For car buyers, is in-vehicle tech now more important than horsepower and torque?
No question. Certainly design aesthetic and quality are very important, but that’s just the minimum bar. You have a class of car buyers that are very tied to their mobile devices, and want to pair their phones via Bluetooth. In some cases that’s make or break. If your phone doesn’t work with this car, you don’t want to buy it.
For example, we worked with Audi to bring Google Earth and Street View into the car. That became a huge selling feature for them. It's also a safety feature. You can actually tell the car, "I’m hungry for sushi," and it’ll bring up a list of Japanese restaurants on the screen, and you’ll be able to see the 360 panorama of that storefront before you even start driving. Then it becomes a lot safer to navigate there, rather than looking down at your phone and looking for street numbers.

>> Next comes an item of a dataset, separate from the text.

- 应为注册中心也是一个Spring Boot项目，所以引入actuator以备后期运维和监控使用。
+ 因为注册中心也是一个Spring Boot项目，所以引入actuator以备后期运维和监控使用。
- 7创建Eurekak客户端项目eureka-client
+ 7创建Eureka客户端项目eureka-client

The challenge has been that until somebody experiences some of these things, whether it’s that kind of navigation experience, or blind spot monitoring, or forward collision alerts, you don’t know what you’re missing. But once you have that or see that in a car, you go, "I don’t want to buy anything without that."

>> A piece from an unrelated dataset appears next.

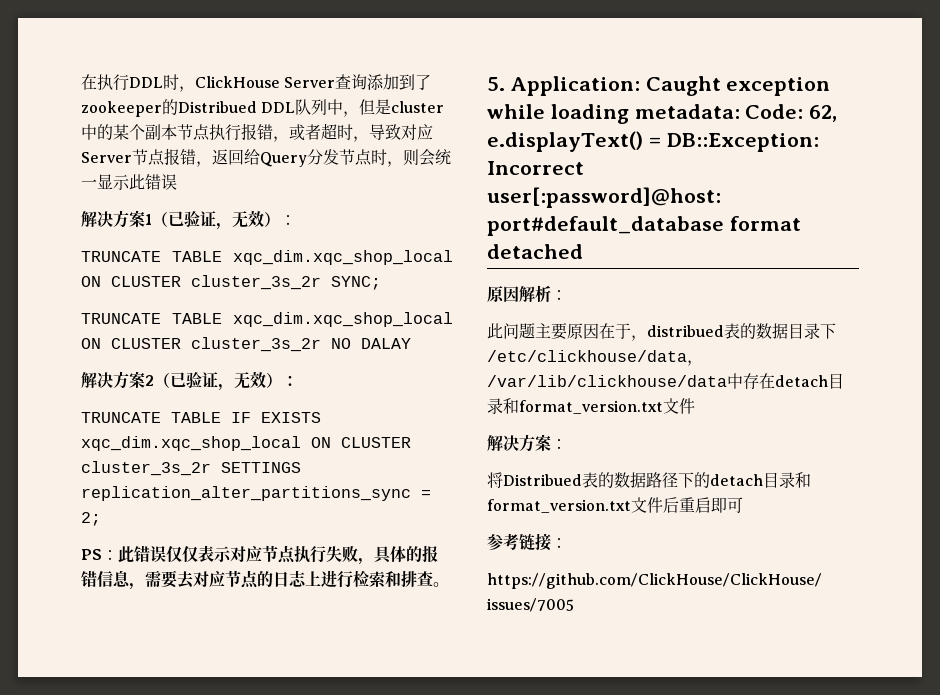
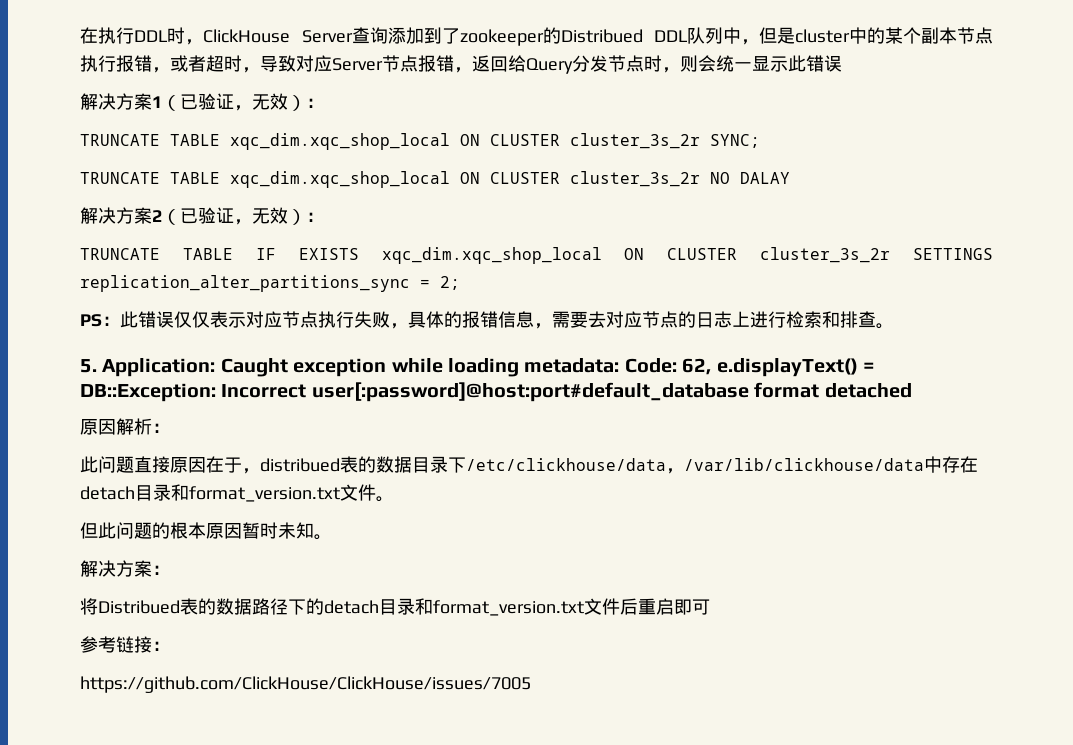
- 此问题主要原因在于，distribued表的数据目录下/etc/clickhouse/data，/var/lib/clickhouse/data中存在detach目录和format_version.txt文件
+ 此问题直接原因在于，distribued表的数据目录下/etc/clickhouse/data，/var/lib/clickhouse/data中存在detach目录和format_version.txt文件。
+ 但此问题的根本原因暂时未知。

PC sales keep declining year-over-year. How important is the automotive space for NVIDIA's future?
Right now, it’s a relatively small part of NVIDIA's total revenue. But it’s the fastest-growing part of NVIDIA. It’s something we’re investing in very significantly. Last quarter we grew 85% year-over year. It’s something that our CEO is very involved in. It’s a huge growth opportunity for us. We have 8 million cars on the road today; we expect to have over another 25 million cars over the next four years.
In your eyes, what's the coolest thing on the horizon for the auto world?

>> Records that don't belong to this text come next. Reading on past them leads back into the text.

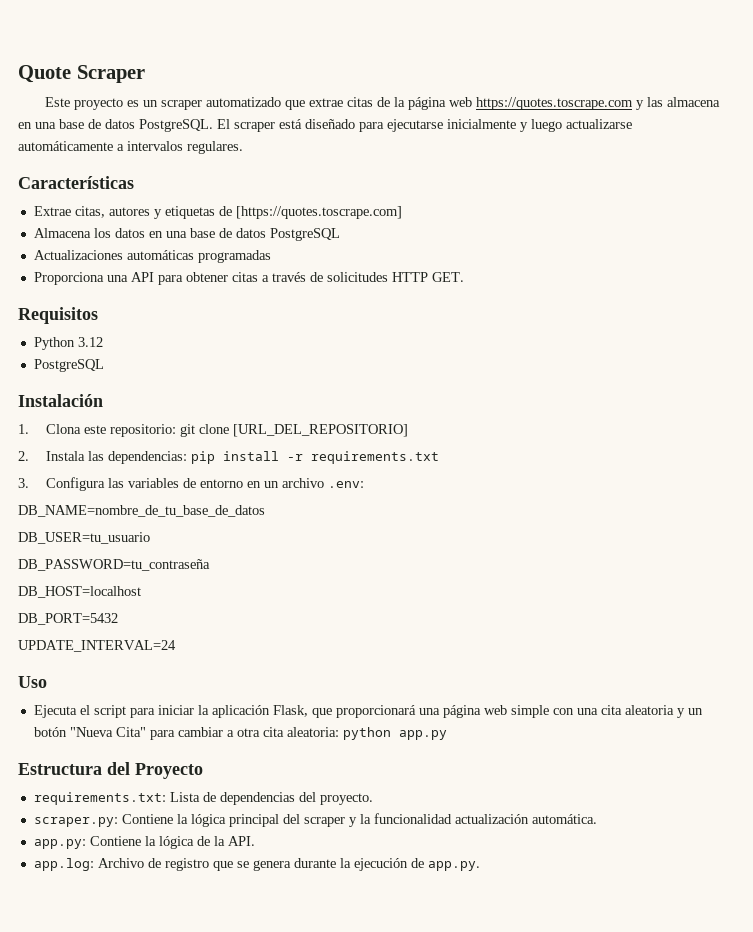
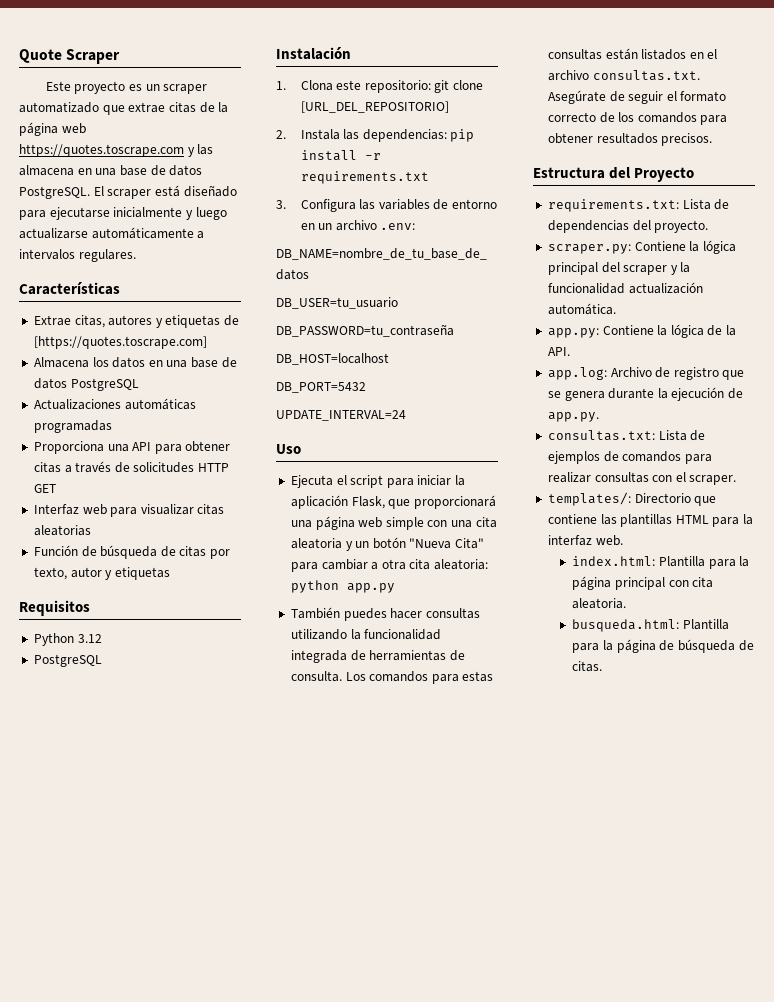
- Proporciona una API para obtener citas a través de solicitudes HTTP GET.
+ Proporciona una API para obtener citas a través de solicitudes HTTP GET
+ Interfaz web para visualizar citas aleatorias
+ Función de búsqueda de citas por texto, autor y etiquetas
+ También puedes hacer consultas utilizando la funcionalidad integrada de herramientas de consulta. Los comandos para estas consultas están listados en el archivo consultas.txt. Asegúrate de seguir el formato correcto de los comandos para obtener resultados precisos.
+ consultas.txt: Lista de ejemplos de comandos para realizar consultas con el scraper.
+ templates/: Directorio que contiene las plantillas HTML para la interfaz web.
+ index.html: Plantilla para la página principal con cita aleatoria.
+ busqueda.html: Plantilla para la página de búsqueda de citas.

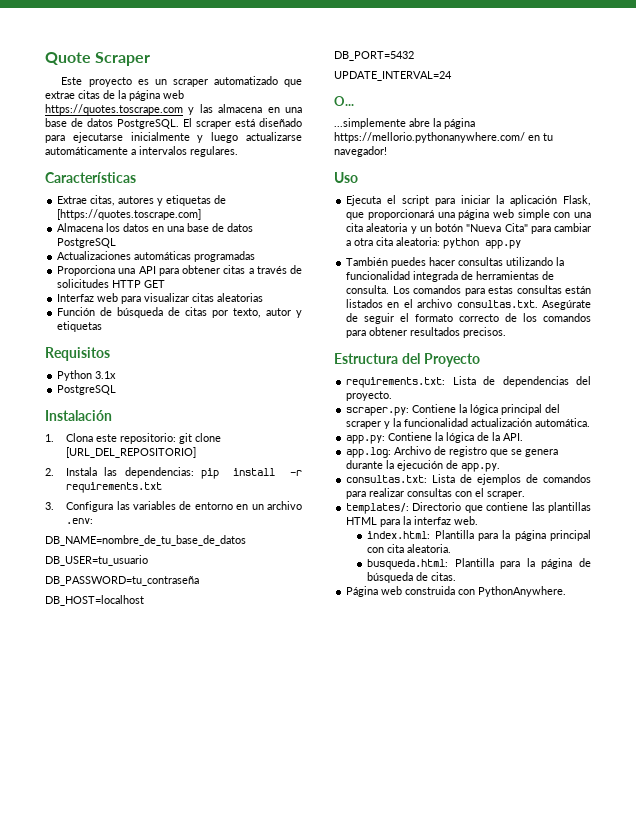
- Python 3.12
+ Python 3.1x
+ O...
+ ...simplemente abre la página https://mellorio.pythonanywhere.com/ en tu navegador!
+ Página web construida con PythonAnywhere.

Autonomous driving is definitely cool. I’ve had the fortune to ride in autonomous cars from Audi, from BMW, from Tesla, and it’s a huge thrill. I love to drive, and the Audi was actually on the race track, so I was going around at 150mph and no one was touching anything in the car while I was doing laps on the track.
The promise here is taking away the driving situations where people don’t want to drive. They’re stuck in traffic, they’re on the highway, they’re trying to find a place to park. So to be able to get out of your car at the movie theater and say "go park yourself," and the car will just drive itself, identify an open spot and park and wait, and then you call it back with your phone. It’s about great time-saving efficiencies. If you can get work done while you’re commuting, or in the future be able to sleep while driving down to some other destination and just have the car drive itself while you slept, that would be great.
A really great benefit no one talks about and it’s true is the reduction in accidents, injuries and fatalities. It’s going to be a huge life saver once we’re able to get these technologies on the road.